= John Islan Jones =

John Islan Jones (17 February 1874 - 28 May 1968) was a Welsh Unitarian minister, academic and writer.

==Life==
Jones was born on 17 February 1874 in Cardiganshire, south Wales. He was educated locally in Cribyn and Llanwnnen, studying with the poet David Thomas ("Dewi Hefin") until he was about 10 years old. He then worked as a farm servant and a stonemason until 1896, when he attended a school in Cribyn run by a Unitarian minister called David Evans, leaving in 1898 with a scholarship to Jesus College, Oxford.

After graduating in 1901, he transferred to Manchester College, Oxford to study for ordination.
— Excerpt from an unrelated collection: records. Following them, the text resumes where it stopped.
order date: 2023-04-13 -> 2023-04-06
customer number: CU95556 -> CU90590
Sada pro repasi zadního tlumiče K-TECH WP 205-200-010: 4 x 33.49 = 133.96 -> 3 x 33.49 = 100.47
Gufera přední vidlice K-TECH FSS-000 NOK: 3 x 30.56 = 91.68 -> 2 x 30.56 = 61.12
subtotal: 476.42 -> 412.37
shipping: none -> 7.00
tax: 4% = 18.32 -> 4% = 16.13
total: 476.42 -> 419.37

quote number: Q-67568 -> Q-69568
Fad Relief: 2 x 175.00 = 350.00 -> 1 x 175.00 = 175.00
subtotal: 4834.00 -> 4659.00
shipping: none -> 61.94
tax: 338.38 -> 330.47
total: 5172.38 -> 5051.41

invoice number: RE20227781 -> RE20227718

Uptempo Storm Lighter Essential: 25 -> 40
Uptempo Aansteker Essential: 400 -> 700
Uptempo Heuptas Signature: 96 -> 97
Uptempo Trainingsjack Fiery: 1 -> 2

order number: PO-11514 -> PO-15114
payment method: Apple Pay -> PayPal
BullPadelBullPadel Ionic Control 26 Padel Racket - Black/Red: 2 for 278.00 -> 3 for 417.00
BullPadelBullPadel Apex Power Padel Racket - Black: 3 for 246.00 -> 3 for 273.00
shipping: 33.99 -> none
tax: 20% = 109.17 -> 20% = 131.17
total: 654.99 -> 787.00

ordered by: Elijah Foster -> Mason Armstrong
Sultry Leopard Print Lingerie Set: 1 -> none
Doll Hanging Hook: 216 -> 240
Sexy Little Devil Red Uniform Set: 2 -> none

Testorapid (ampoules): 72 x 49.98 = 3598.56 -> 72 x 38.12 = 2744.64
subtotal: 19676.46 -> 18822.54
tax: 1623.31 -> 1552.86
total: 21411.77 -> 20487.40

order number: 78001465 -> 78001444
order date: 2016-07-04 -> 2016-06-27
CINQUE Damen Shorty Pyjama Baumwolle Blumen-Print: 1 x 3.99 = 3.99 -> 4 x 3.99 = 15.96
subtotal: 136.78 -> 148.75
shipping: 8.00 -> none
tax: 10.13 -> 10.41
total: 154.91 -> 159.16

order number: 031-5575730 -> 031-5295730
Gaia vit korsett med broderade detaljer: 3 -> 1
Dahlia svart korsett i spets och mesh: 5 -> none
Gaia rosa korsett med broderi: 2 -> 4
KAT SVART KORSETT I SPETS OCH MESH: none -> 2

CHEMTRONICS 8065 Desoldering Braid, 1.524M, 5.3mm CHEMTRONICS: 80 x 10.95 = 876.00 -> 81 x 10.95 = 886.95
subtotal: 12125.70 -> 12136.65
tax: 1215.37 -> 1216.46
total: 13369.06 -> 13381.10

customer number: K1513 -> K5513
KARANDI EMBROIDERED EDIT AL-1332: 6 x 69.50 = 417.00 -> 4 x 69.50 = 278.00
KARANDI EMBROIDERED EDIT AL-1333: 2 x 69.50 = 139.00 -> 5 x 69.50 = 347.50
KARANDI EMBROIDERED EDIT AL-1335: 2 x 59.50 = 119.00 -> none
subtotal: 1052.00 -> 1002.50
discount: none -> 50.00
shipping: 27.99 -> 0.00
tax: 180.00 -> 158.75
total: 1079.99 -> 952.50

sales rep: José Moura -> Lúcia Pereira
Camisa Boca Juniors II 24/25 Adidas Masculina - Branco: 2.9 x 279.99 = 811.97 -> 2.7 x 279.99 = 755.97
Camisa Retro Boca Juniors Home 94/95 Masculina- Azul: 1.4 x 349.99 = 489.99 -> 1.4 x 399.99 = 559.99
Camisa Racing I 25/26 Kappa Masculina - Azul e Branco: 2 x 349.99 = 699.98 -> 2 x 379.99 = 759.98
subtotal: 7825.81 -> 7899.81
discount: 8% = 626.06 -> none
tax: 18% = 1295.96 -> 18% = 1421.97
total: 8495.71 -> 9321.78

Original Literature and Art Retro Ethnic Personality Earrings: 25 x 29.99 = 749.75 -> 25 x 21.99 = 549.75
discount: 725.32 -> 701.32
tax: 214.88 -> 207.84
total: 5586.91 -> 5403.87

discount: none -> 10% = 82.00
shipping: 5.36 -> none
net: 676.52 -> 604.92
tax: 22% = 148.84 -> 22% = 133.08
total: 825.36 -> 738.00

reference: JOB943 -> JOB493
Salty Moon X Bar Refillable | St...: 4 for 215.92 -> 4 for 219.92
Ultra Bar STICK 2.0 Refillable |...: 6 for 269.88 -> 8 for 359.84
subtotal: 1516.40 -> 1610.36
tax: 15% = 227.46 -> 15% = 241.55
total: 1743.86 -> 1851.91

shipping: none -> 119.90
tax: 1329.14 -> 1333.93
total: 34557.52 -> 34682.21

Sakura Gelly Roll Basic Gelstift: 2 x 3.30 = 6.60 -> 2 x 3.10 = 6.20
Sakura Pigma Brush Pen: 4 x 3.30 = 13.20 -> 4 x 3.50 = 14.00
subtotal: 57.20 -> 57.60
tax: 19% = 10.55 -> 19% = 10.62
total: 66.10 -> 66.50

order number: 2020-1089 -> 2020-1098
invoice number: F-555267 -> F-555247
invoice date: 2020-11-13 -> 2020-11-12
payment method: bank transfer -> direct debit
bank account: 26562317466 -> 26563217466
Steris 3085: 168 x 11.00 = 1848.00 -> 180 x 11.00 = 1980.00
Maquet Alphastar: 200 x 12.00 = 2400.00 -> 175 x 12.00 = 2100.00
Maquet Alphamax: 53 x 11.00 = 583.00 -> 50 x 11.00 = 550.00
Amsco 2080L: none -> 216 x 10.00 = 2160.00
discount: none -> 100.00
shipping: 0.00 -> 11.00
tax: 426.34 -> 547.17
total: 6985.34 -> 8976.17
He won a scholarship to Marburg University and Jena University, but illness meant that he had to leave Germany before his doctorate was complete.

He was a Unitarian minister in Accrington from 1906 to 1909, Bolton from 1909 to 1917 and Hindley from 1917 to 1939. He then retired to Wales, but was asked in 1945 to become Principal of Carmarthen Presbyterian College, a post he held until 1948. His writings included A brief history of the Unitarian Church, Accrington (1909), Egwyddorion yr Undodiaid (1948), and a prize-winning volume of reminiscences, Yr hen amser gynt (1958). He died on 28 May 1968.